Autonomenpropaganda, linke Spinnereien, Verfolgungswahn? Es ist eine dieser Geschichten, die auf Demonstrationen immer wieder erzählt werden. Die so sehr nach Verschwörung klingen, dass man sie nicht glauben mag. Doch diese Szene bringt selbst die staatstreuesten Kollegen ins Zweifeln.
Hier der Protest, da die Polizei - fünf Tage geht es nun schon hin und her rund um Rostock und Heiligendamm. Seitdem die friedliche Demonstration am Samstag von brutaler Gewalt überlagert wurde, versuchen die Veranstalter, das Bild ihrer Bewegung wieder zurechtzurücken. Dabei macht es sich gut, Bösartigkeiten der anderen zu überliefern. Die Polizei reagiert zum Teil übernervös, manche Informationen erwecken den Eindruck gezielter Desinformation. Dazwischen stehen Journalisten aus aller Welt, die sich daraus ein Bild machen und berichten sollen. "Das ist wahnsinnig schwer", sagt der Kollege einer schwedischen Tageszeitung.
In den Tagen zuvor hat man im Pressezelt Darstellungen gehört, wie Gefangenen Essen und Trinken vorenthalten würde. Einmal wurde auch ein Foto herumgereicht, schwarz-weiß und sehr unscharf, auf dem ein vor Polizisten kniender Mensch zu sehen ist, dem eine Art Tüte über den Kopf gestülpt wird. Propaganda oder Wahrheit? Das Problem: Details zu den Vorwürfen sind in der Regel nicht zu erfahren.

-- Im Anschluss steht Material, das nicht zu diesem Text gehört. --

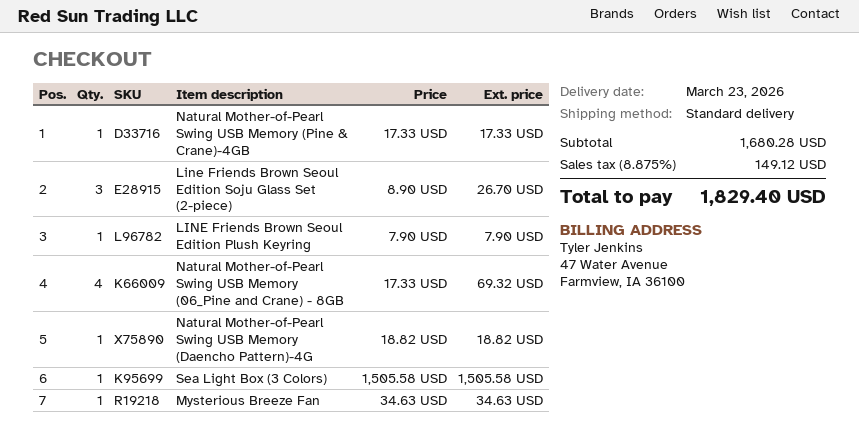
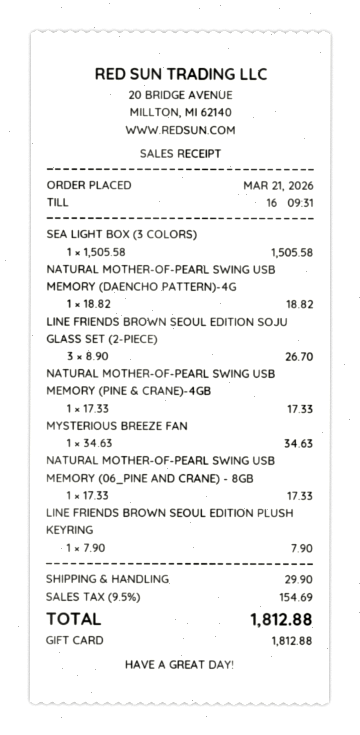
Natural Mother-of-Pearl Swing USB Memory (06_Pine and Crane) - 8GB: 4 x 17.33 = 69.32 -> 1 x 17.33 = 17.33
shipping: none -> 29.90
tax: 8.875% = 149.12 -> 9.5% = 154.69
total: 1829.40 -> 1812.88

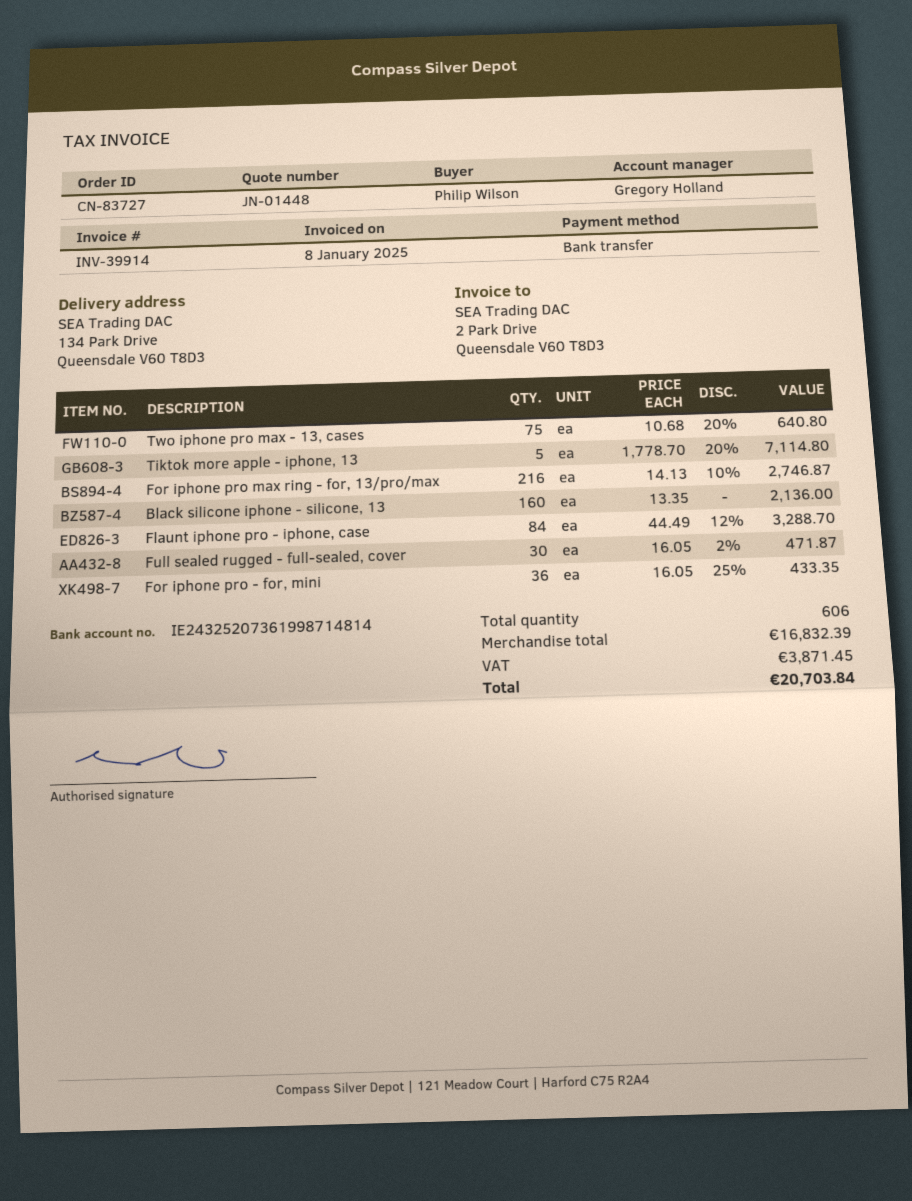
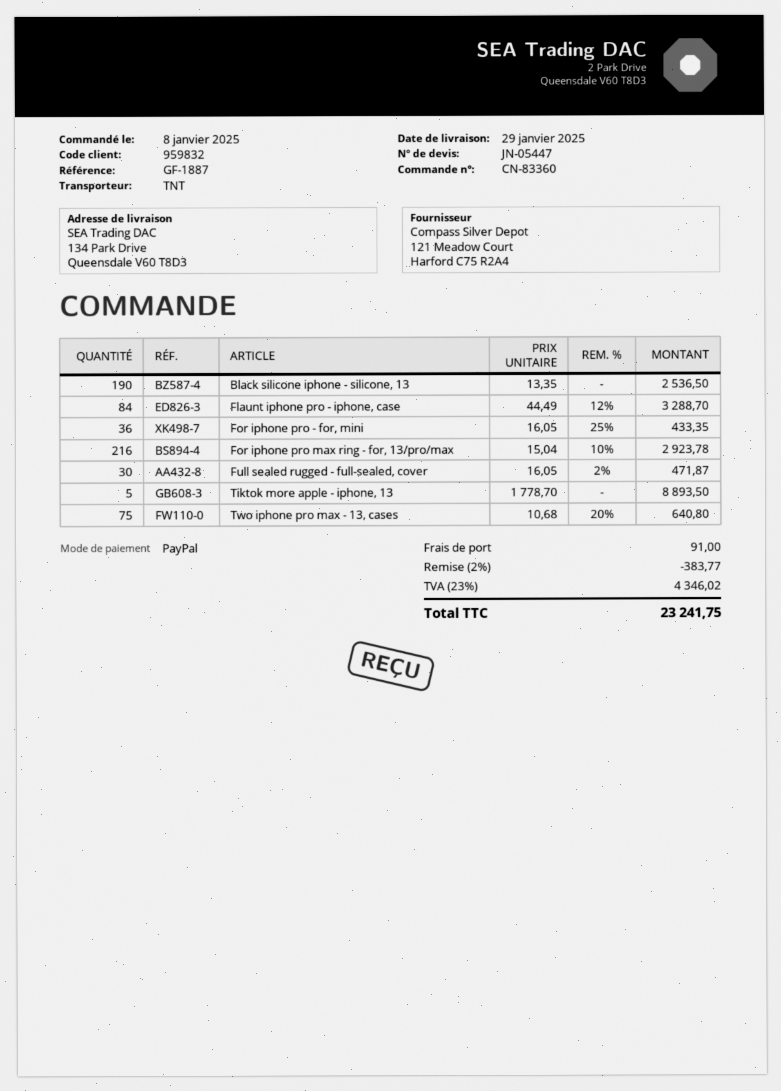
quote number: JN-01448 -> JN-05447
order number: CN-83727 -> CN-83360
payment method: bank transfer -> PayPal
Tiktok more apple - iphone, 13: 5 x 1778.70 - 20% = 7114.80 -> 5 x 1778.70 = 8893.50
For iphone pro max ring - for, 13/pro/max: 216 x 14.13 - 10% = 2746.87 -> 216 x 15.04 - 10% = 2923.78
Black silicone iphone - silicone, 13: 160 x 13.35 = 2136.00 -> 190 x 13.35 = 2536.50
discount: none -> 2% = 383.77
shipping: none -> 91.00
tax: 3871.45 -> 4346.02
total: 20703.84 -> 23241.75

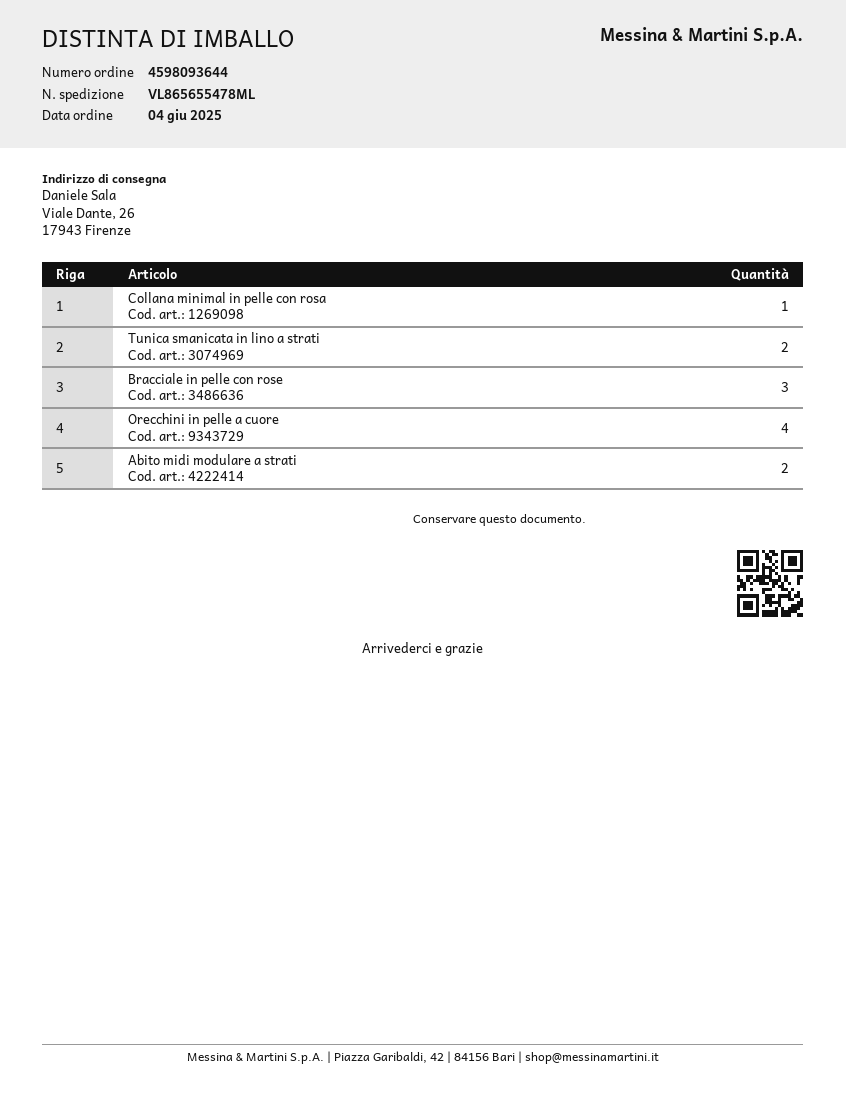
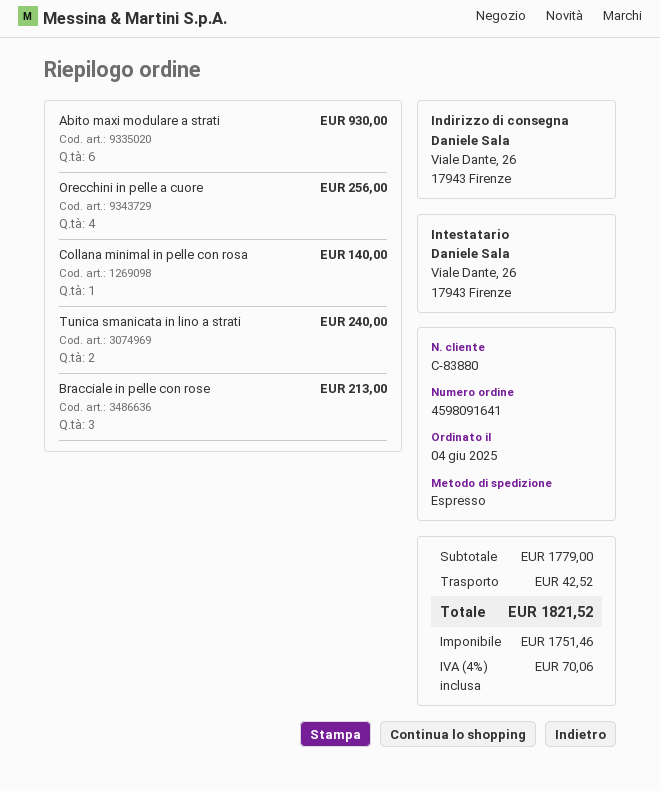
order number: 4598093644 -> 4598091641
Abito midi modulare a strati: 2 -> none
Abito maxi modulare a strati: none -> 6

Gleiches behauptet die Gegenseite: "Von uns gibt es keine bewusste Verbreitung von Falschmeldungen", sagt Kavala-Sprecher Claassen, "ich weise das entschieden zurück." Allerdings seien in diesen Tagen 40 Sprecher im Einsatz, "ich kann nicht kontrollieren, was die sagen". In der Tat scheint das ein Problem zu sein: Wenig koordiniert erscheint vielen Journalisten der Polizei-Einsatz insgesamt - umso mehr gilt das wohl für die Pressearbeit. Zudem müssen sich die Sprecher auf die Informationen verlassen, die von den Einheiten am Einsatzort gesammelt und übermittelt werden.
Gab es gestern also tatsächlich Kartoffeln, die mit Nägeln gespickt waren, und Molotow-Cocktails an der Galopprennbahn vor Heiligendamm? Von den zahlreichen anwesenden Journalisten hatte dies keiner bemerkt.

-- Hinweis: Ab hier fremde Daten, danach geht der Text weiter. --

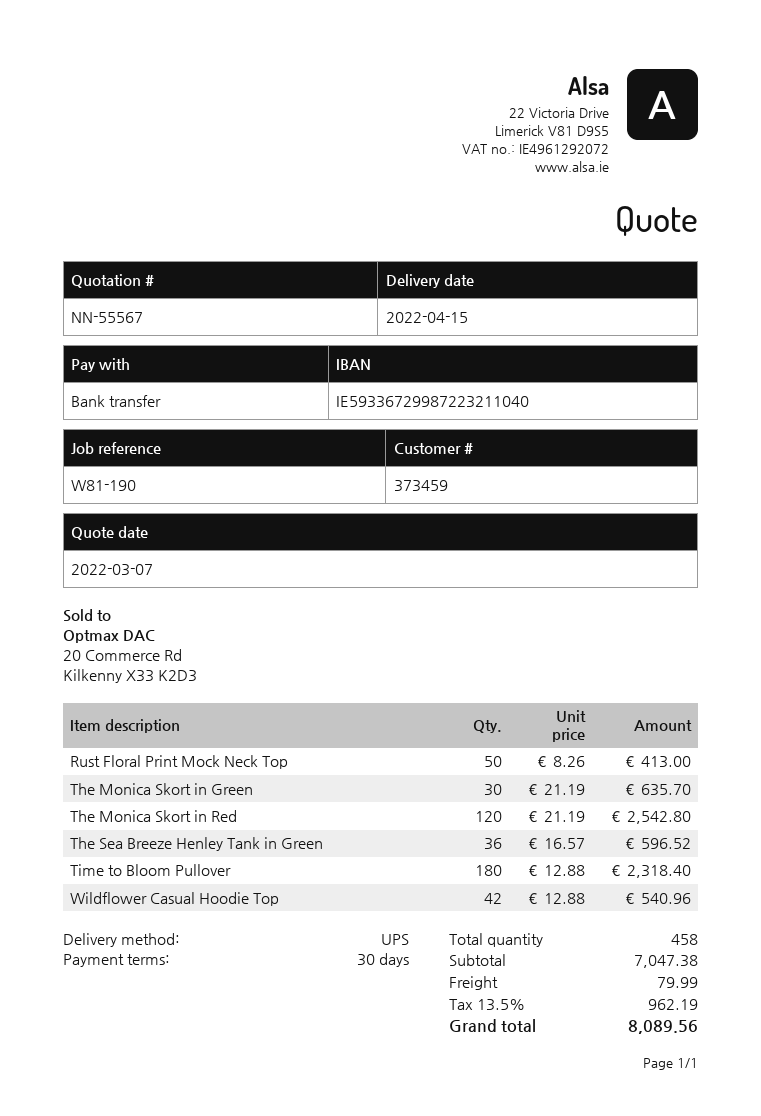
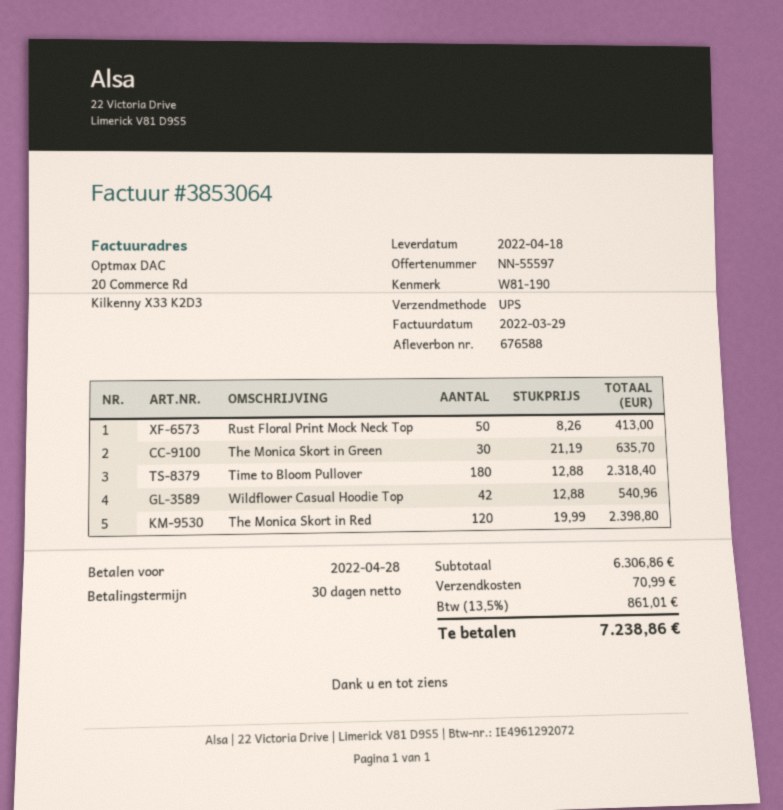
quote number: NN-55567 -> NN-55597
delivery date: 2022-04-15 -> 2022-04-18
The Monica Skort in Red: 120 x 21.19 = 2542.80 -> 120 x 19.99 = 2398.80
The Sea Breeze Henley Tank in Green: 36 x 16.57 = 596.52 -> none
subtotal: 7047.38 -> 6306.86
shipping: 79.99 -> 70.99
tax: 13.5% = 962.19 -> 13.5% = 861.01
total: 8089.56 -> 7238.86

"Wir haben Bilder, wie kleine Fetzen in Flaschen gesteckt wurden", sagt Claassen. Veröffentlichen will er sie allerdings nicht. Und warum meldete die Polizei zunächst, beim Einsatz verletzte Beamten würden von der Galopprennbahn ausgeflogen, um dies später selbst zu dementieren? "Man muss ja auch nicht jedes Wort auf die Goldwaage legen", sagt Claasen. Offensichtlich handelte es sich um Polizisten, die vom langen Stehen und der Hitze total erschöpft waren. Die von seinen Leuten gemeldeten Steinewerfer, die habe es jedenfalls gegeben, betont Claassen, allerdings im Wald, daher für die Journalisten nicht zu sehen.
"Gestern rief mich ein Kollege an, der von einem hier im Einsatz getöteten Kollegen gehört hatte", sagt Claassen. Der Buschfunk funktioniert also auf beiden Seiten - und dazwischen sucht man mühsam nach der Wahrheit.